• [DIRECTIONS]
The lines to copy are those in the records below that hold the word "catalog".

• [DATA UNDER STUDY]
*** Begin section ***
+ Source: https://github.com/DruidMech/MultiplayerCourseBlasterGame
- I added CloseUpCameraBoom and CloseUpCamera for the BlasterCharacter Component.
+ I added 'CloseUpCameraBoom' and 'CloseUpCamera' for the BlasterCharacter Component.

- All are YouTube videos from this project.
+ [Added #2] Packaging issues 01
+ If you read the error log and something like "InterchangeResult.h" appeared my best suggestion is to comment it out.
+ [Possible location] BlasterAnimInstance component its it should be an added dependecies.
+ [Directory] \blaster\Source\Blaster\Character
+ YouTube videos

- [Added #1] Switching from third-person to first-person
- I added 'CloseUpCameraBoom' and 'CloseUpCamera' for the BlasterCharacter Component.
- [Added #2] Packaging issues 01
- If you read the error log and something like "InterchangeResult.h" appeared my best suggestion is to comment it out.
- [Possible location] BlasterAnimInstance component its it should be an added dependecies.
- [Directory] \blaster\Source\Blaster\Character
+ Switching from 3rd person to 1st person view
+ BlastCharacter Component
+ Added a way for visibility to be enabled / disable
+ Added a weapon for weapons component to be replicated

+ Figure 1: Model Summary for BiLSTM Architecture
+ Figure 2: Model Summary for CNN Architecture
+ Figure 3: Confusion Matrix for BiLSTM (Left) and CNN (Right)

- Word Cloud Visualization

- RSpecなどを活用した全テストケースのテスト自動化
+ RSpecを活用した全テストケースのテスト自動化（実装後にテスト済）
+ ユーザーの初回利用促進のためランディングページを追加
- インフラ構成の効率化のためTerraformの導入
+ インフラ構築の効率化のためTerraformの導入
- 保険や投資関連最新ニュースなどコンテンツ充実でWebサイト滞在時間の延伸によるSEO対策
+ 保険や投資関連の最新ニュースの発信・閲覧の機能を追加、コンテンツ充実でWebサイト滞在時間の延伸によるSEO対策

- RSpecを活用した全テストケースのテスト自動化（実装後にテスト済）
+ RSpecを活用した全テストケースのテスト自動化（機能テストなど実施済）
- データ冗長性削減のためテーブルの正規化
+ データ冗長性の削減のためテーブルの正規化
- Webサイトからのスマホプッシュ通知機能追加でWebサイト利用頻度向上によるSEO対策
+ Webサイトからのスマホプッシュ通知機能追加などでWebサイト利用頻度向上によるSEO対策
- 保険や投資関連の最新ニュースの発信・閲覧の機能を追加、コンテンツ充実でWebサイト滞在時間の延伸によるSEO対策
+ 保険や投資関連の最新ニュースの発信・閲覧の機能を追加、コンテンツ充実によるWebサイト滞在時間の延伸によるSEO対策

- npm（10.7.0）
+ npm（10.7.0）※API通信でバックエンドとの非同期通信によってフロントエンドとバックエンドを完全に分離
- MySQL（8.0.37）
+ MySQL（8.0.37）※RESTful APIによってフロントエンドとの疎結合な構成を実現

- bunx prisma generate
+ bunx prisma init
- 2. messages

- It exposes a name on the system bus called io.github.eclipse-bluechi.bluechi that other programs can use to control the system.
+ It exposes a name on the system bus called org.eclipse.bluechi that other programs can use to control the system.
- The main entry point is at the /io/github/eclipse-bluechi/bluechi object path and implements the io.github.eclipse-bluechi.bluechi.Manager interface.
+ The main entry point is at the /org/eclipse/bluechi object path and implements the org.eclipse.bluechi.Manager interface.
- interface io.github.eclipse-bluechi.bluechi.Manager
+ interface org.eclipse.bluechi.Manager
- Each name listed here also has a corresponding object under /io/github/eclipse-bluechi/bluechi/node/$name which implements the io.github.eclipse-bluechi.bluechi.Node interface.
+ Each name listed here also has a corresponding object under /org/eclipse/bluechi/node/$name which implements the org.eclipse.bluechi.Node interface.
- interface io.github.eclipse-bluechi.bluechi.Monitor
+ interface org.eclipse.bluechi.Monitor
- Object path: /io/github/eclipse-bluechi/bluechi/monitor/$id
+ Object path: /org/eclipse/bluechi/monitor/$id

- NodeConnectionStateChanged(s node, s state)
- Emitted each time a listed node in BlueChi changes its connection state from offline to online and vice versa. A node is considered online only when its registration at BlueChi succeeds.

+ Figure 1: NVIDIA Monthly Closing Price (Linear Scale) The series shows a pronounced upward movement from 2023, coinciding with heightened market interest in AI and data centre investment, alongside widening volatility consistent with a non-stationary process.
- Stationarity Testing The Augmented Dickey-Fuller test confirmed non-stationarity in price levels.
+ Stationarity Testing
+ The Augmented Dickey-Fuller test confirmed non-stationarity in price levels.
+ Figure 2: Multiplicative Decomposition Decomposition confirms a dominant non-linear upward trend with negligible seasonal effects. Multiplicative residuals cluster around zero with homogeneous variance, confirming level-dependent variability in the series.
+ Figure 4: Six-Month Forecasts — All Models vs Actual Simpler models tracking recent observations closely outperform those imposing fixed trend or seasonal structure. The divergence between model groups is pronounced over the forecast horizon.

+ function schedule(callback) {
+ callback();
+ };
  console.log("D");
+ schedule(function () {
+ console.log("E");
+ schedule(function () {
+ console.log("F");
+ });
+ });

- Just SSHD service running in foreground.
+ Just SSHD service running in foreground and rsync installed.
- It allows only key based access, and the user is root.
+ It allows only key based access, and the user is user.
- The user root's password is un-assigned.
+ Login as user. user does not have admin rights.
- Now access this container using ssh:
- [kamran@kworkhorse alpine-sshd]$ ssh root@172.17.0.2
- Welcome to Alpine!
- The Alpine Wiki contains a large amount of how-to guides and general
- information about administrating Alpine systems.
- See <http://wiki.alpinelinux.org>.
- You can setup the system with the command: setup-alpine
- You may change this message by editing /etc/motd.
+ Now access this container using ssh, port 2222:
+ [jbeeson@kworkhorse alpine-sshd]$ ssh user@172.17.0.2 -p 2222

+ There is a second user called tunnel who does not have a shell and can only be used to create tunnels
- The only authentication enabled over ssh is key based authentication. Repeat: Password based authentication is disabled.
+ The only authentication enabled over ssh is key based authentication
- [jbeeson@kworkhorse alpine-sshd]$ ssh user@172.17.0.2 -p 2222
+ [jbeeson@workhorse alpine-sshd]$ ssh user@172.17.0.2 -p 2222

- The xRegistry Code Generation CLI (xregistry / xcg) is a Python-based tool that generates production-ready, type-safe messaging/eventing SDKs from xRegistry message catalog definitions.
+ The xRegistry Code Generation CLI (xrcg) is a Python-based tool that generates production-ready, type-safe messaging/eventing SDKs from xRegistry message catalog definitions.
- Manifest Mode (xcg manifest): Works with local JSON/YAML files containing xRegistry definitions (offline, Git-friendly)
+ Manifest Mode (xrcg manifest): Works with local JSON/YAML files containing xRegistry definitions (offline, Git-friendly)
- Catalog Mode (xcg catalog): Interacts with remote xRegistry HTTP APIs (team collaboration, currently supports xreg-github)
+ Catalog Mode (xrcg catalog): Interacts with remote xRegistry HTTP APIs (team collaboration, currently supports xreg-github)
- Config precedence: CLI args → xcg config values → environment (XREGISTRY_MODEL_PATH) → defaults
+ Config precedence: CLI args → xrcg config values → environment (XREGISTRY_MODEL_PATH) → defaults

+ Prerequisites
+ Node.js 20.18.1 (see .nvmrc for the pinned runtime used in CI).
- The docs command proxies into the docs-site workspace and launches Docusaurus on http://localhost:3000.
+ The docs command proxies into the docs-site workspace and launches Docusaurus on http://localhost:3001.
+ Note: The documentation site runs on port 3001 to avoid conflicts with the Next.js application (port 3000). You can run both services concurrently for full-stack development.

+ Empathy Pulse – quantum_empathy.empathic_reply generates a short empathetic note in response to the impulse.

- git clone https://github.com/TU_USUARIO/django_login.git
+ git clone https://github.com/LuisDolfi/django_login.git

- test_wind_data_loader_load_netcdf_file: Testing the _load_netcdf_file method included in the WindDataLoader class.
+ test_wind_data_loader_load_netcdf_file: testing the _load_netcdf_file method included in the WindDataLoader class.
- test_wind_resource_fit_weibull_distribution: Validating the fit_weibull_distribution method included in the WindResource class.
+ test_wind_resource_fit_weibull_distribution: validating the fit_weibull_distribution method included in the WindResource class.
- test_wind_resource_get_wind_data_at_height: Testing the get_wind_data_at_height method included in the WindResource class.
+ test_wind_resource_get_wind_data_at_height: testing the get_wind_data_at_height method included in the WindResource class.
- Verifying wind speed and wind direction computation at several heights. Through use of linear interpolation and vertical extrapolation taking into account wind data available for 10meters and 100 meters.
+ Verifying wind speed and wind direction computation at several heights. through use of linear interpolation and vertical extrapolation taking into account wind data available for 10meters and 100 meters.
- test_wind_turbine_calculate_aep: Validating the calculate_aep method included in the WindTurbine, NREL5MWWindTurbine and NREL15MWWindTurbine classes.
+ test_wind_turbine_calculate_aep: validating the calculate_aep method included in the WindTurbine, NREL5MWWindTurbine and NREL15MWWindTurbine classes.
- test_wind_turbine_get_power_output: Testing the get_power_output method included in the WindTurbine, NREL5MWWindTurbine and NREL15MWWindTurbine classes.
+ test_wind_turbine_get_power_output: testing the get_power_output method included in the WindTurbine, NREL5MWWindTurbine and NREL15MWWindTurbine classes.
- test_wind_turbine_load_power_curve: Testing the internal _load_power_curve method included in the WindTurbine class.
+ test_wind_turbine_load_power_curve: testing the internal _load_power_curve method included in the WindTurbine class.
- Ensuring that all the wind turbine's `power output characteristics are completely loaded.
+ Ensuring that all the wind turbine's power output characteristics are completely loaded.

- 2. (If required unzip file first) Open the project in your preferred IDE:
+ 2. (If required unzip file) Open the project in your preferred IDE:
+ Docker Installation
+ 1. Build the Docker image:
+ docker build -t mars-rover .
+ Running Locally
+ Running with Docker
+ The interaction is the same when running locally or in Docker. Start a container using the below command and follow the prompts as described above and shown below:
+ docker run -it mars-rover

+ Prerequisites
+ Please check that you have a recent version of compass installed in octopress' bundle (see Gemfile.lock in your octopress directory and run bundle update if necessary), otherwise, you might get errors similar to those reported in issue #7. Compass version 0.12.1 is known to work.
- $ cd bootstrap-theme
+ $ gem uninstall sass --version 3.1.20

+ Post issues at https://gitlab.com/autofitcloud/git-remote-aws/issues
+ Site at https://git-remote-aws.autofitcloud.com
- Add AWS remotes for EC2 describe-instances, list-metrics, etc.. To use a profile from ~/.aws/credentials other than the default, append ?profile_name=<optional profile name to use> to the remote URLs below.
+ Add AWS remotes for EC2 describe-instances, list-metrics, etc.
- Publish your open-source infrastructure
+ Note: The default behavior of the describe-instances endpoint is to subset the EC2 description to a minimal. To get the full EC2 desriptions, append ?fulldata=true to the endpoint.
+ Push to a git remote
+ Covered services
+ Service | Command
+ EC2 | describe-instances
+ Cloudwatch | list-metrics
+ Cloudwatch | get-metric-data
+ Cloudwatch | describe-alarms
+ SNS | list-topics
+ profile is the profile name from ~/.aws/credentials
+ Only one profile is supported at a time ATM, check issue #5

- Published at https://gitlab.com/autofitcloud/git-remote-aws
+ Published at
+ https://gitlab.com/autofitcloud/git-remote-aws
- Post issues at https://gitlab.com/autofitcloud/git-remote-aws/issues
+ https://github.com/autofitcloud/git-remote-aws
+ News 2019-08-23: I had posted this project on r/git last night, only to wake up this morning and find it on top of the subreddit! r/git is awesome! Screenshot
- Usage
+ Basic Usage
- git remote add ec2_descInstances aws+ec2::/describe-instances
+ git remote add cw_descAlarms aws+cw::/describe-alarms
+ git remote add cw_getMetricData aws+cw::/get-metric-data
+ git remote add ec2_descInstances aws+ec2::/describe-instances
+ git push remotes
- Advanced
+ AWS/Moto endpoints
*** End section ***
• [EXPECTED ANSWER]
- The xRegistry Code Generation CLI (xregistry / xcg) is a Python-based tool that generates production-ready, type-safe messaging/eventing SDKs from xRegistry message catalog definitions.
+ The xRegistry Code Generation CLI (xrcg) is a Python-based tool that generates production-ready, type-safe messaging/eventing SDKs from xRegistry message catalog definitions.
- Catalog Mode (xcg catalog): Interacts with remote xRegistry HTTP APIs (team collaboration, currently supports xreg-github)
+ Catalog Mode (xrcg catalog): Interacts with remote xRegistry HTTP APIs (team collaboration, currently supports xreg-github)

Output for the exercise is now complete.